* _Records provided_:
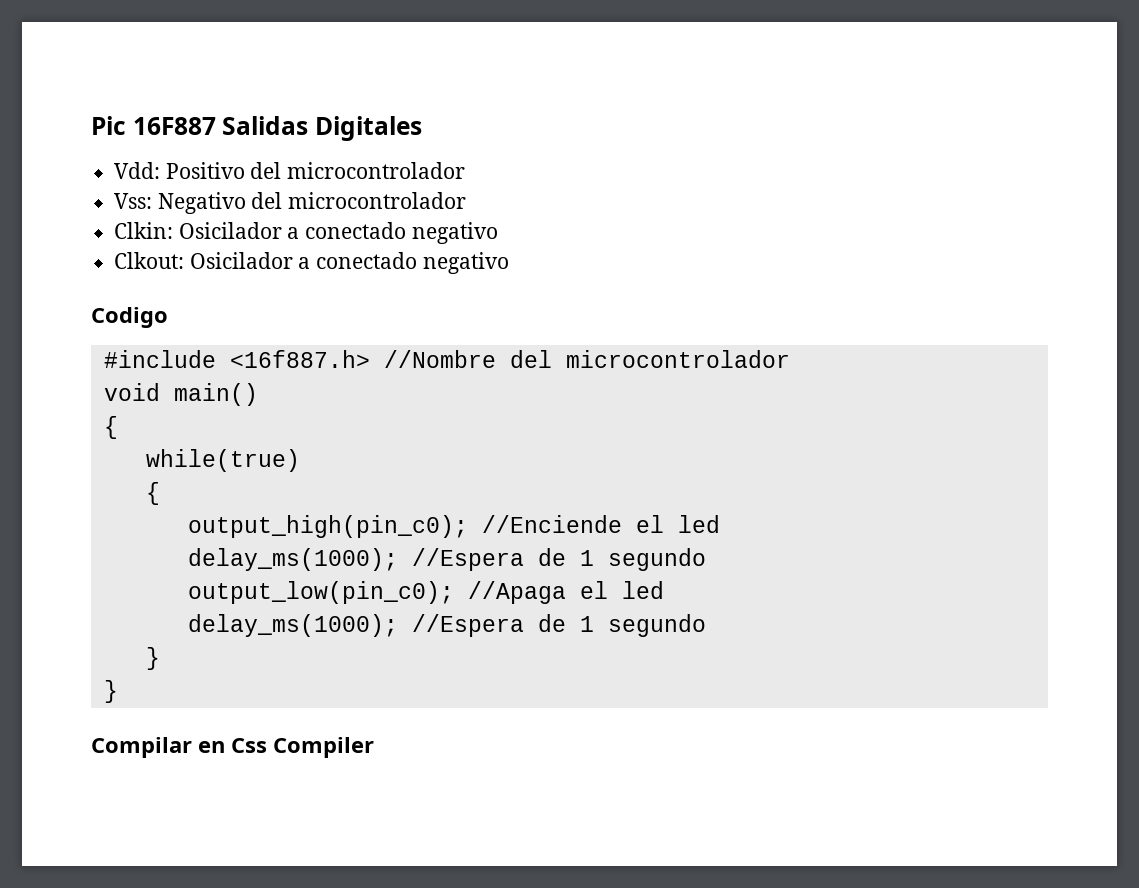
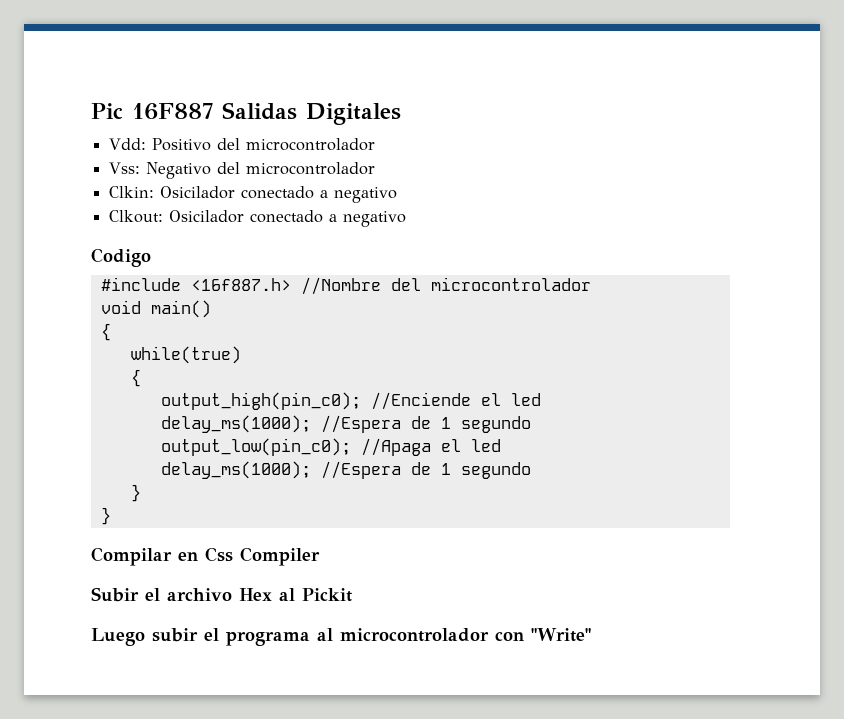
[287,222,407,239] a conectado -> [241,186,329,199] conectado a
[298,252,418,269] a conectado -> [250,210,338,223] conectado a
(374, 747) none -> [91,587,352,602] [91,628,591,646] // Subir el archivo Hex al Pickit // Luego subir el programa al microcontrolador con "Write"

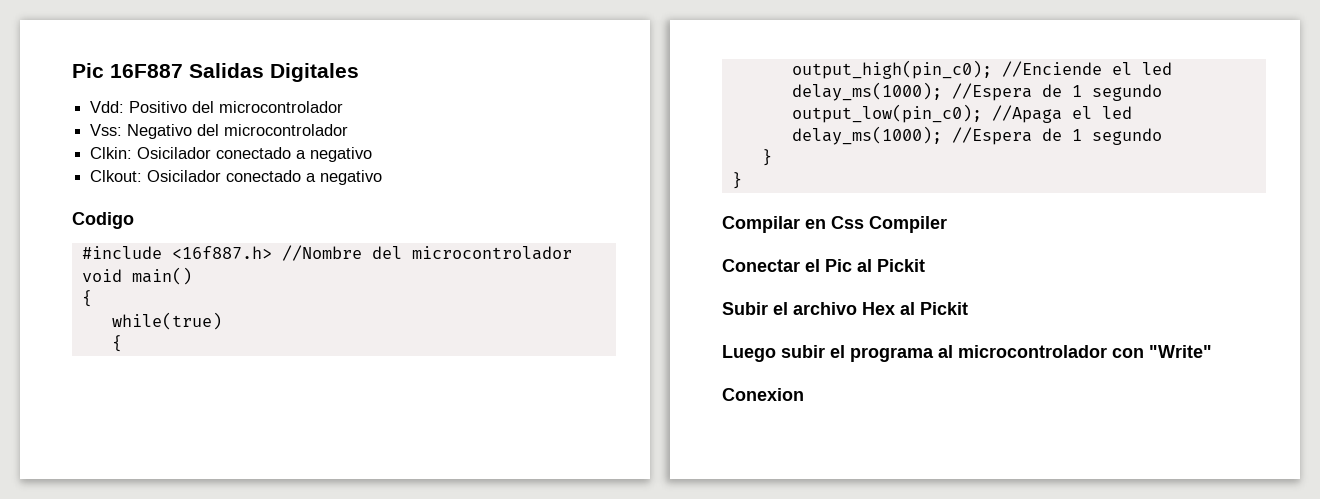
(320, 556) none -> [722,259,925,272] // Conectar el Pic al Pickit
(591, 635) none -> [722,388,804,401] // Conexion

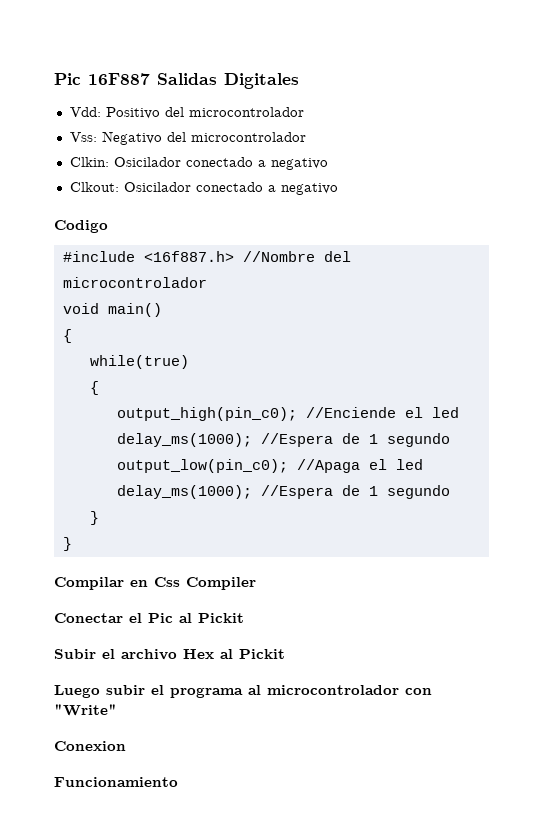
(804, 394) none -> [54,777,178,787] // Funcionamiento

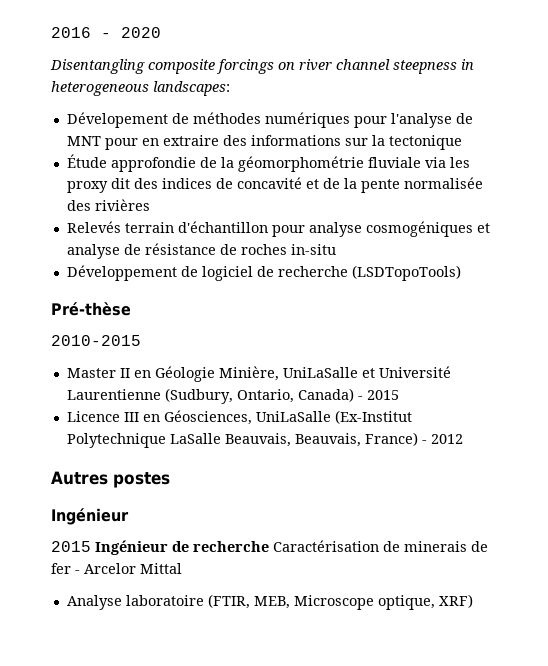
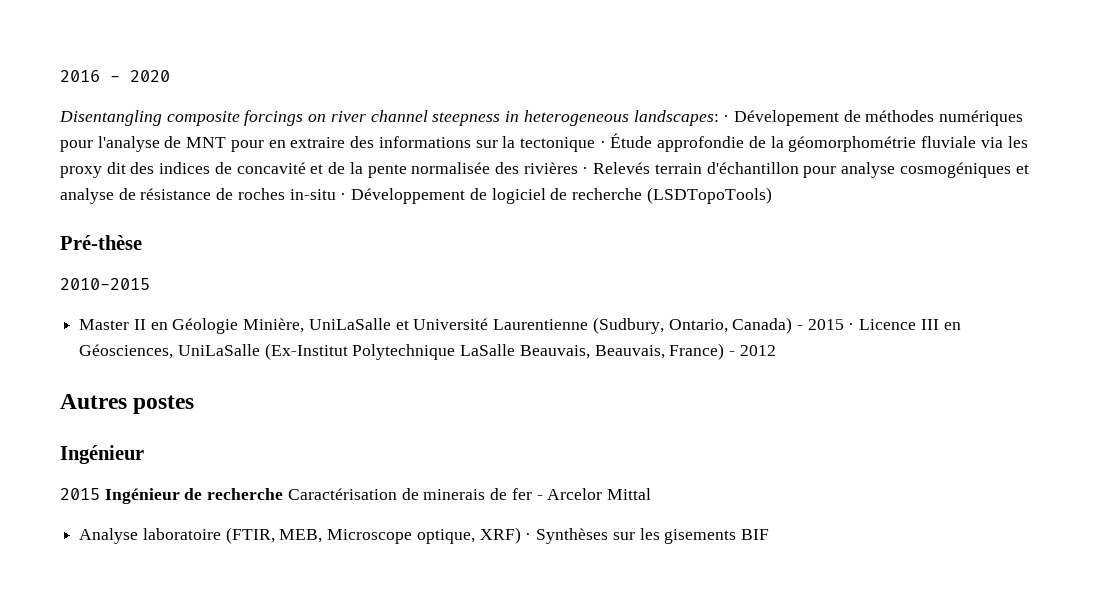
(230, 88) // -> [723,115,730,122] ·
(462, 142) // -> [599,141,606,148] ·
(150, 205) // -> [582,167,589,174] ·
(336, 249) // -> [340,193,347,200] ·
(399, 395) // -> [848,323,855,330] ·
(473, 601) none -> [525,528,769,544] · Synthèses sur les gisements BIF

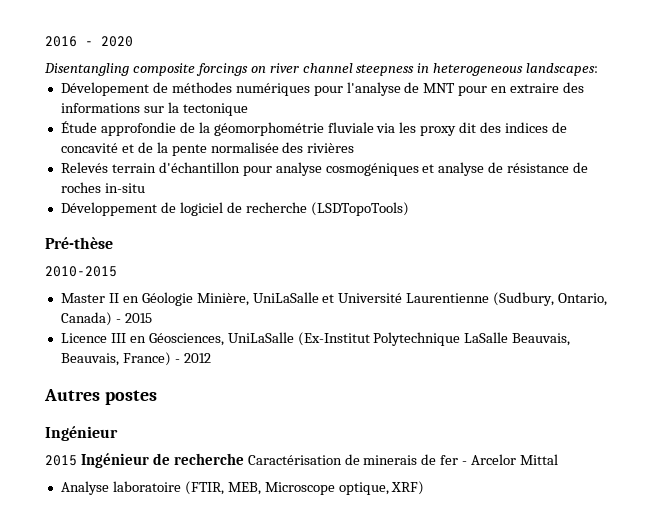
[723,115,730,122] · -> (599, 69) //
[599,141,606,148] · -> (248, 109) //
[582,167,589,174] · -> (355, 148) //
[340,193,347,200] · -> (145, 188) //
[848,323,855,330] · -> (152, 318) //
[525,528,769,544] · Synthèses sur les gisements BIF -> (425, 488) none

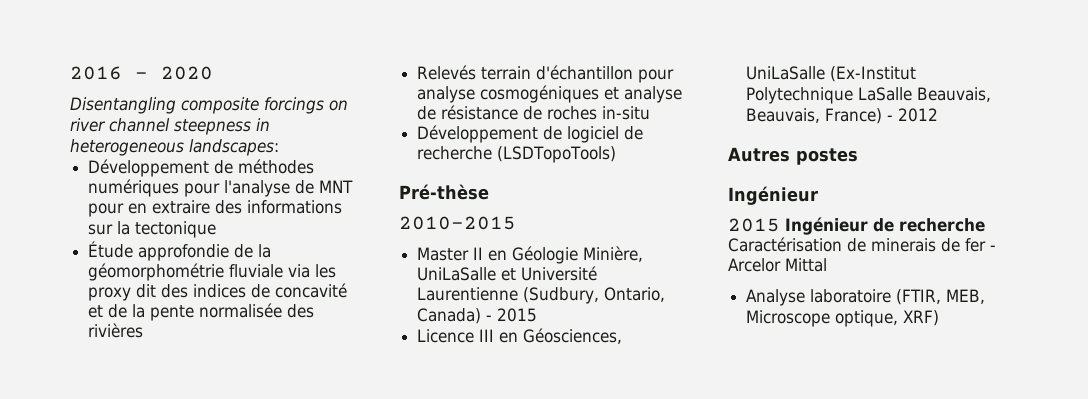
[60,82,149,96] Dévelopement -> [88,159,210,177] Développement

* _Exercise objective_:
In the listing, find each line with the string "none" and copy it.

* _Your response_:
(374, 747) none -> [91,587,352,602] [91,628,591,646] // Subir el archivo Hex al Pickit // Luego subir el programa al microcontrolador con "Write"
(320, 556) none -> [722,259,925,272] // Conectar el Pic al Pickit
(591, 635) none -> [722,388,804,401] // Conexion
(804, 394) none -> [54,777,178,787] // Funcionamiento
(473, 601) none -> [525,528,769,544] · Synthèses sur les gisements BIF
[525,528,769,544] · Synthèses sur les gisements BIF -> (425, 488) none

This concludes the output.